Note that the article gives a clue on source: “After reading a short article in Philadelphia Yearly Meeting News with the acronym SPICE highlighting the testimonies… [we] were inspired to incorporate this into our First Day School Program at Woodstown MM.” The oldest copy of PYM News available via Archive.org is tantalizingly close — Nov/December 1999. That seems to be when PYM started posting its newsletter.3
I myself first complained about SPICE in 2004 (note it hadn’t gotten a second S yet). I complained that this kind of list of secular testimonies were too restrictive. I really was a Quaker Ranter back then; also I was really kind of hard on Brinton, who I appreciate more now.
2006
I like to search the Friends Journal archives to see when new terms show up. New terms are often bandied about by particular Friends or within sub-groups, where they might circulate for a few years without getting into wider usage. As far as I’ve been able to determine, the first reference to SPICES in Friends Journal is a 2006 article by Harriett Heath titled “The Quaker Parenting Project: A Report.” She’s lays it out as an attempt to teach Quaker children without resorting to dogma:
There are several different lists of testimonies. We started with one commonly referred to by the acronym SPICES: Simplicity, Peace, Integrity, Community, Equality, and Stewardship — but we found that there were other issues not addressed by this list. Service is an integral part of Quakerism in our efforts to live our faith; should it be a testimony? Education has been historically an integral part of Quakersim; should it, too, be included? Where does worship — time set apart — fit in?
Her project eventually picked a different list because they didn’t want to be bound by the dictates of fitting into an acronym. They included conflict and growth and service (which sometimes is listed as the final S).
2007/2008 videos
In 2007, British Friends could produce a video called “The Quaker Testimonies” that didn’t mention SPICE/S and ranged over other non-acronymed testimonies such as one for respect and another against oath-taking.
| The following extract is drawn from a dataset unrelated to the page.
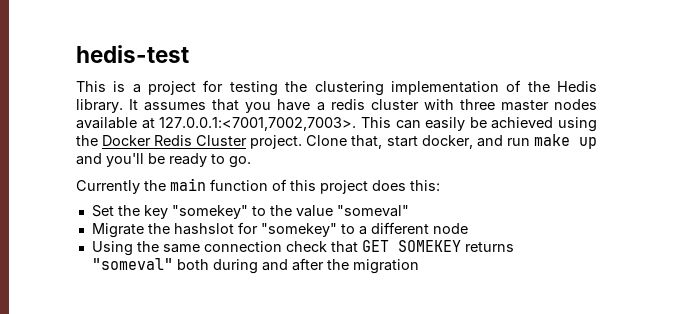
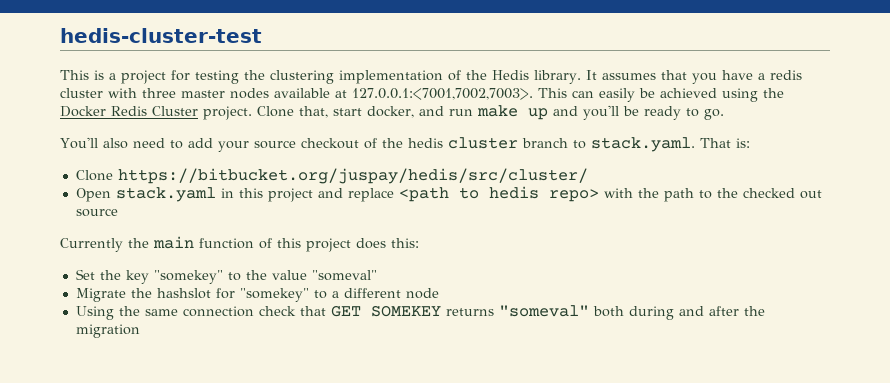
[76,45,189,63] hedis-test -> [60,28,262,43] hedis-cluster-test
(251, 162) none -> [60,137,750,152] [75,168,588,184] [75,186,822,202] [75,208,118,217] // You'll also need to add your source checkout of the hedis cluster branch to stack.yaml. That is: // Clone https://bitbucket.org/juspay/hedis/src/cluster/ // Open stack.yaml in this project and replace <path to hedis repo> with the path to the checked out source

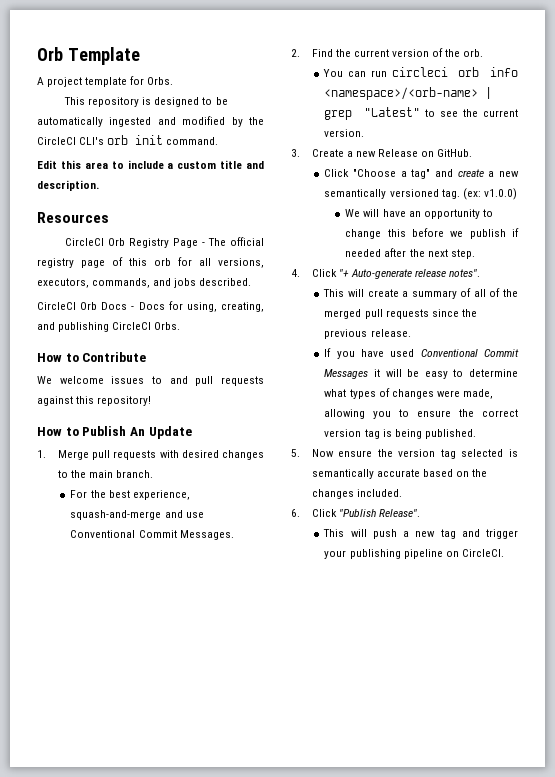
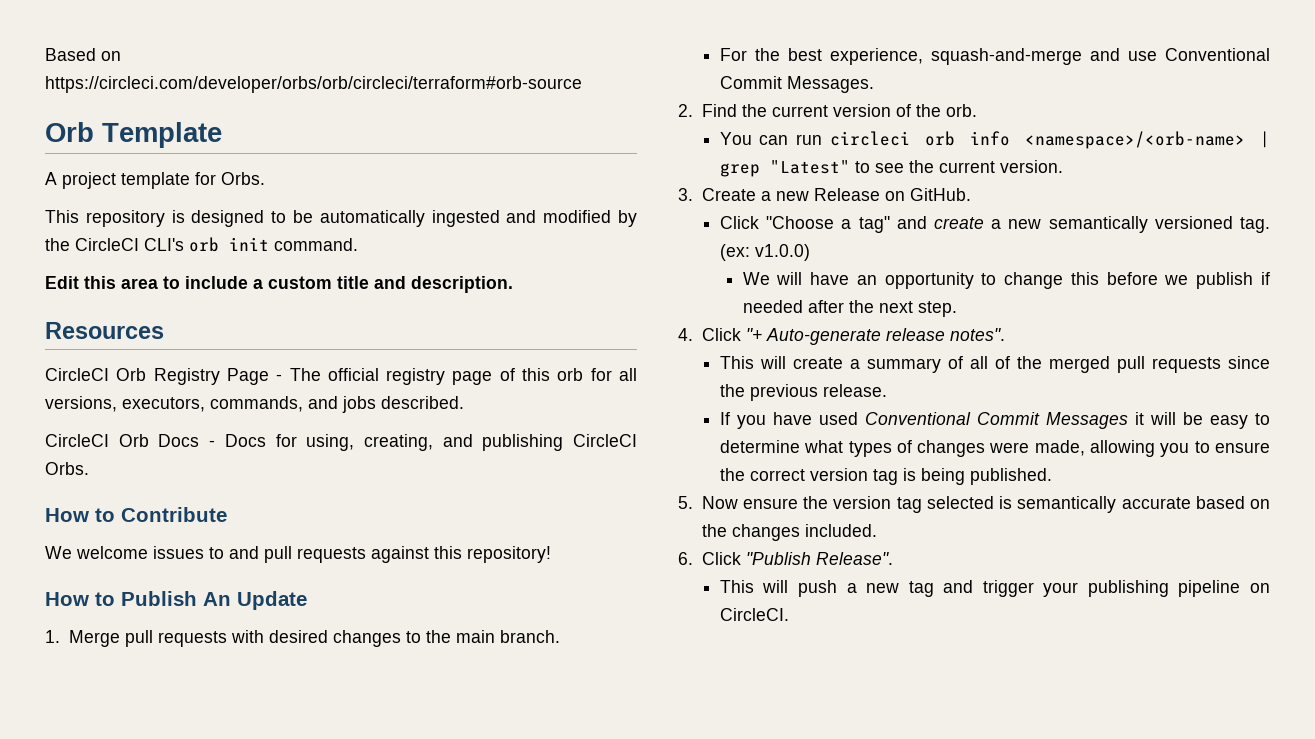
(37, 54) none -> [45,48,121,61] [45,76,582,93] Based on https://circleci.com/developer/orbs/orb/circleci/terraform#orb-source //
If you listen carefully, I think at least one of the speakers must have heard of SPICE because he seemed to be organizing thoughts around it.
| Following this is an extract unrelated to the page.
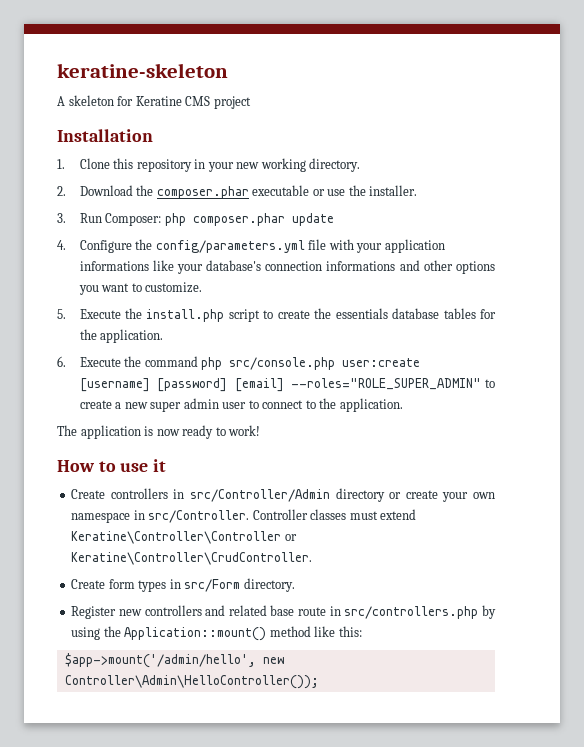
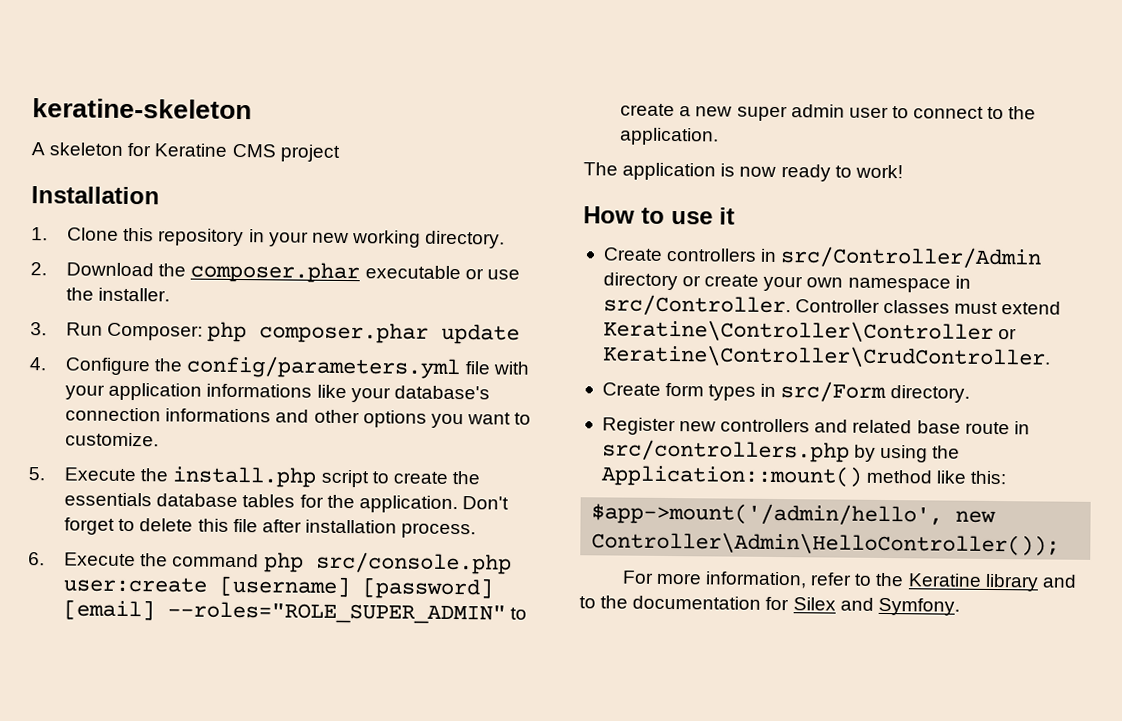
(164, 336) none -> [461,496,509,510] [64,517,477,539] Don't forget to delete this file after installation process.
(319, 682) none -> [621,570,1077,592] [579,595,960,616] // For more information, refer to the Keratine library and to the documentation for Silex and Symfony.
Brinton scholar Anthony Manousos did a deep dive on SPICES. Although Anthony claims Briton invented SPICES per se, I think he just invented the idea of testimonies and the initial list that included three of them (four if you count the harmony/peace change).
2011
Less than two years after Heath’s article, Mark Dansereau and Kim Tsocanos, the co-heads of Connecticut Friends School in Wilton, Conn., published an annotated list of SPICES in Friends Journal, explaining that their school was built on these “Six Quaker Values” (yes, italicized and capitalized) and that they applied and wove them into each activity in their curricula. This might be one of the oldest fully-intact listings still easily available on the web. This has become one of the most visited pages on Friends Journal website.
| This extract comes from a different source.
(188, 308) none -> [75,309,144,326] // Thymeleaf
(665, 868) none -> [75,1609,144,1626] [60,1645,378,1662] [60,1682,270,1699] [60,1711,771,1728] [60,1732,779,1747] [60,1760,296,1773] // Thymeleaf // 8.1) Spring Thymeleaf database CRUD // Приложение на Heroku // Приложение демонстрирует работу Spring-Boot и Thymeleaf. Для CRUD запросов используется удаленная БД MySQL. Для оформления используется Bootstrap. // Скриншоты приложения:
Paul Buckley gave a talk in 2012 that highlighted the role of Wilmer Cooper, an Ohio Friend perhaps most well remembered for founding Earlham School of Religion in 1960. In 2023, Paul Buckley wrote a pamphlet from Pendle Hill, Quaker Testimony: What We Witness to the World, edited by Janaki Spickard Keeler, during which they determined the late 1990s date.
2013
Someone around 2006 I was standing in a meal line at a Quaker event with California Friend Eric Moon and we started to talk about testimonies. It was the start of a great conversation, cut short by some interruption or another before we even hit the dessert station. When I started as FriendsJournal editor I asked him to write something. 2013’s Categorically Not the Testimonies was the result. We also talked in an early Quaker Author Podcast.
So where did the SPICES formulation come from? It ultimately derived from Brinton’s list, with harmony morphing to peace and WIl Cooper’s integrity adding an I. Given its pedagogical nature, it was probably coined by educators. It’s a good teaching tool, easy to remember and something you can easily weave into a multi-week class.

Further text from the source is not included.